Se acercó a ella y le recogió tras la oreja un mechón que el viento había despeinado. No le rozó la piel, pero su cercanía revolucionó todo el cuerpo de Paula.


–Dedicas tu vida a cuidar a otras personas. Eres la mujer más interesante que he conocido. Sexy como pocas. Pero lo que me cautivó fue tu espíritu de lucha. Tu fuerza. Tu honestidad.


¿Honestidad? A Paula empezó a dolerle la cabeza. La enormidad de su secreto le pesaba demasiado.


–Me insultaste a la cara tan alegremente que supe que siempre me dirías la verdad, aunque me doliera –añadió él y se frotó la mejilla–. Especialmente si me dolía.


Paula se ruborizó.


–Me equivoqué al abofetearte aquel día.


–No, me lo merecía –dijo él–. Si yo no le hubiera arrebatado la empresa a tu padre, vuestra vida habría sido muy diferente.


Se hizo el silencio. Ella oyó el graznido de unos pájaros que emigraban al sur.


Oyó el crujido de la nieve bajo los pies de él conforme se daba la vuelta.


Después de tanto tiempo culpándole a él, descubrir que él se culpaba a sí mismo le rompió el corazón a Paula.

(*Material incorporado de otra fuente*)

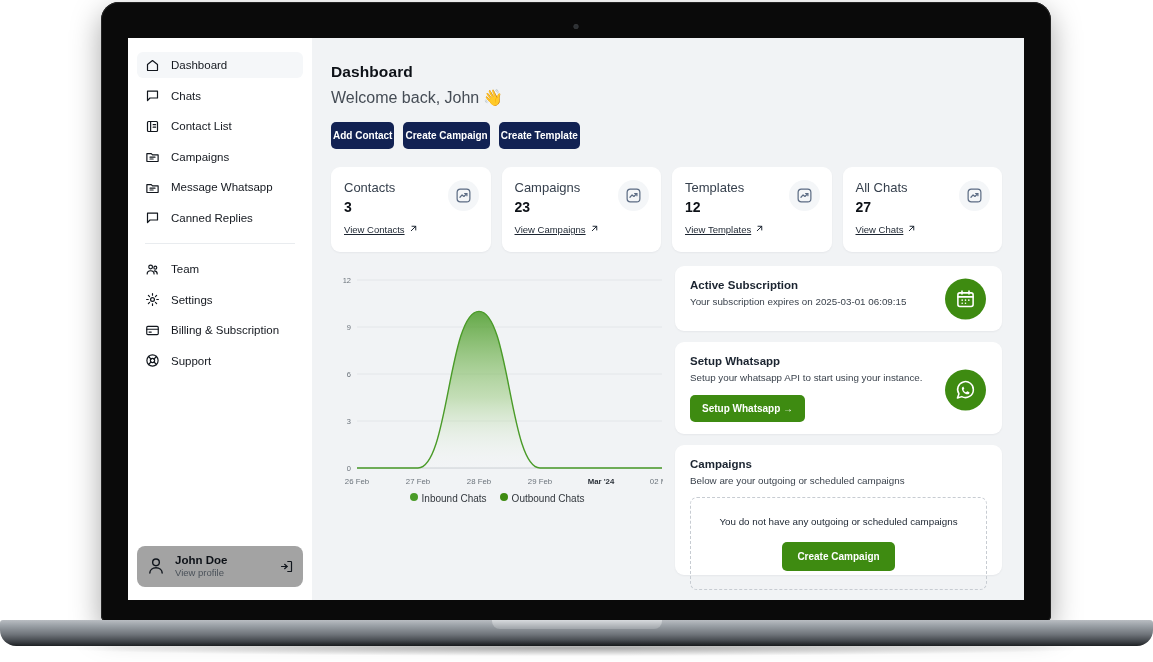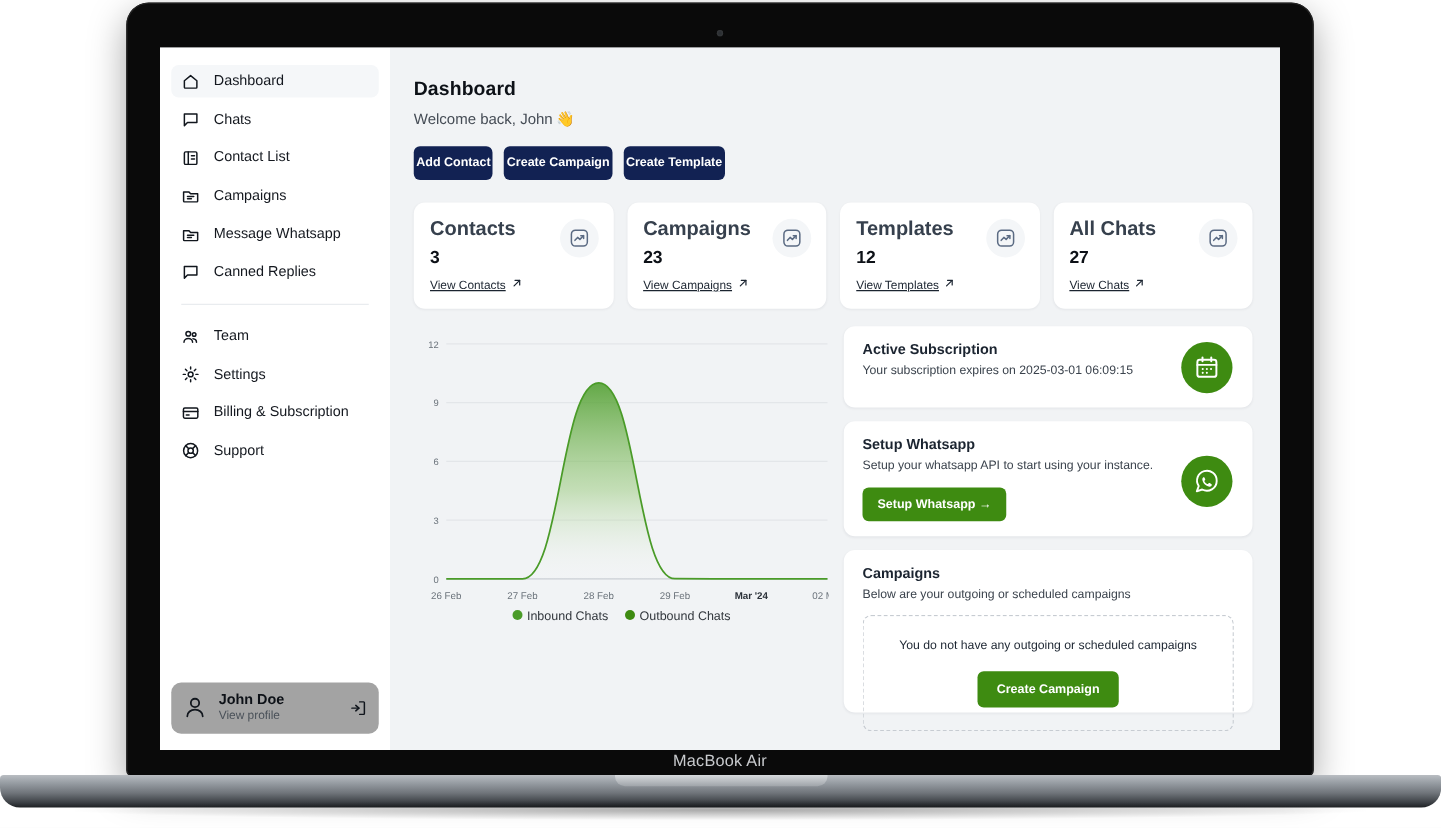"Welcome back, John 👋" .welcome { font-size: 12px -> 16px }
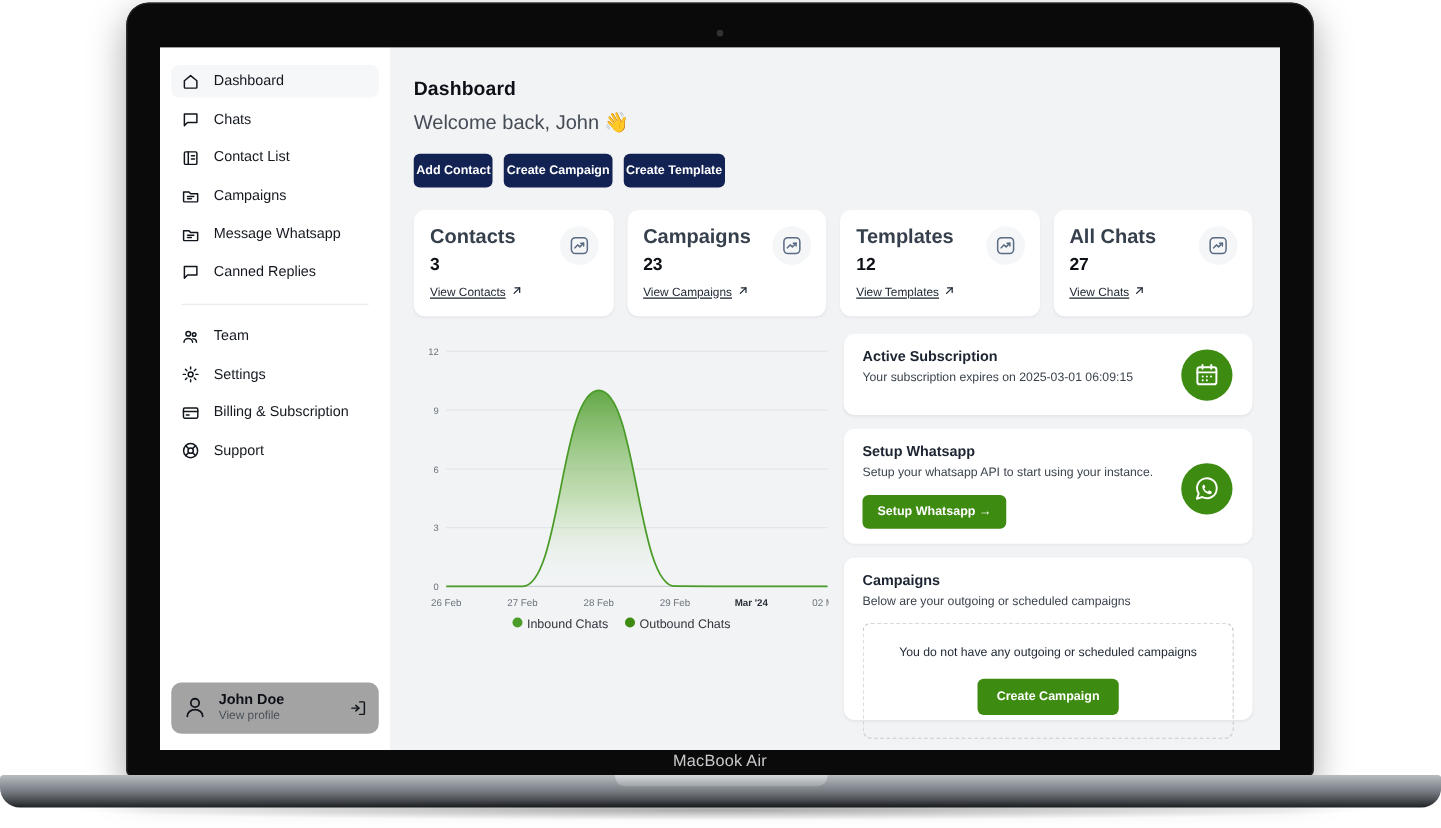"Contacts" .stat-label { font-size: 16px -> 13px; font-weight: bold -> normal }
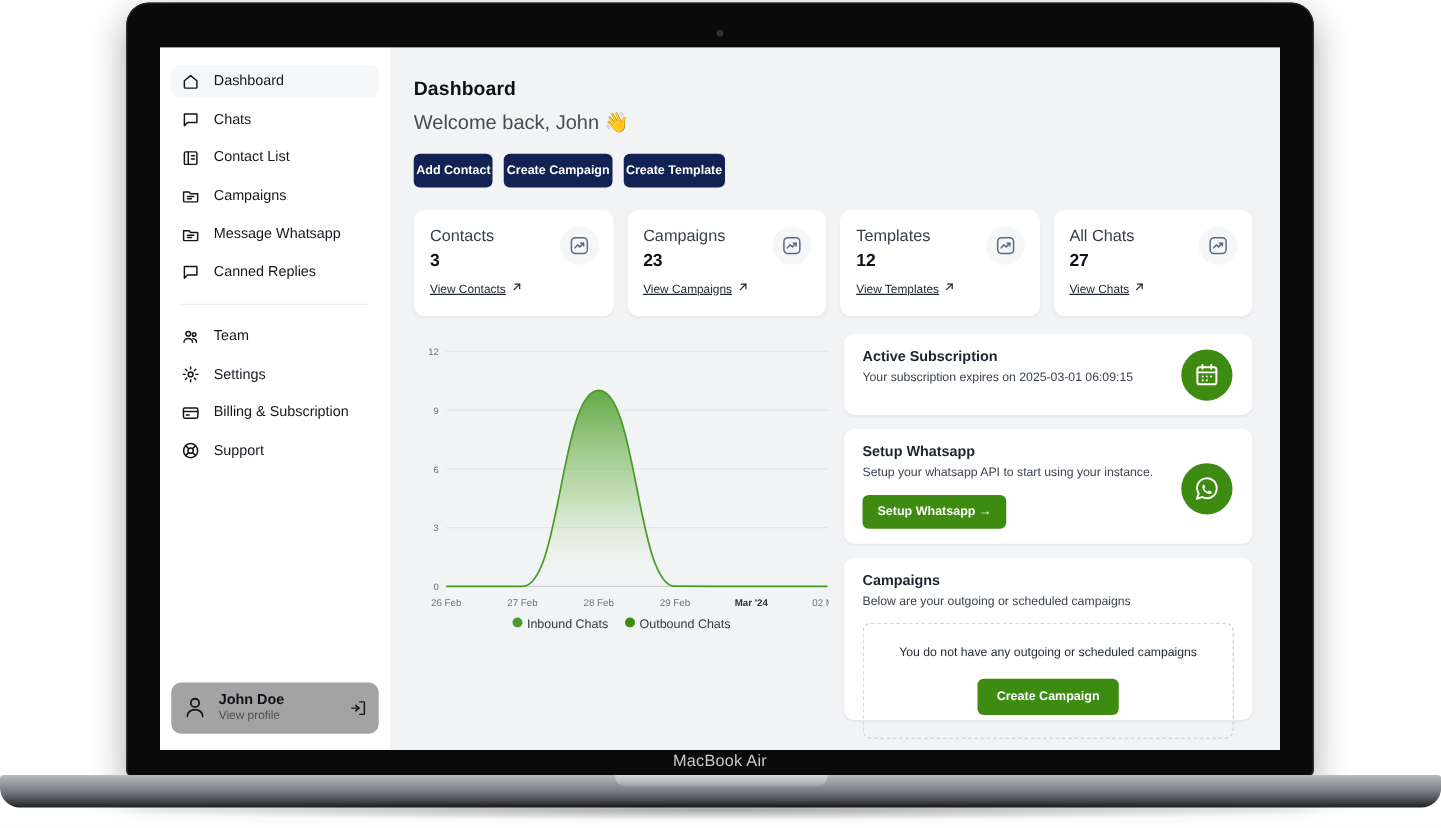"MacBook Air" div.lid-label { html: <div>MacBook Air</div> -> none }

–En realidad no fue culpa tuya –se oyó decir a sí misma con un hilo de voz–. Mi padre tenía el corazón débil. El tratamiento de mi hermana era algo experimental. Mi madre era frágil. Tal vez no tuvo nada que ver contigo... No debería haberte culpado.


Pedro cerró los ojos e inspiró hondo. Cuando los abrió, le brillaban, tal vez de lágrimas no derramadas.


–Gracias –dijo él acariciándole la mejilla.


Aquel roce, después de haber estado esperándolo durante largo tiempo, hizo que Paula se estremeciera profundamente y le temblaran las piernas.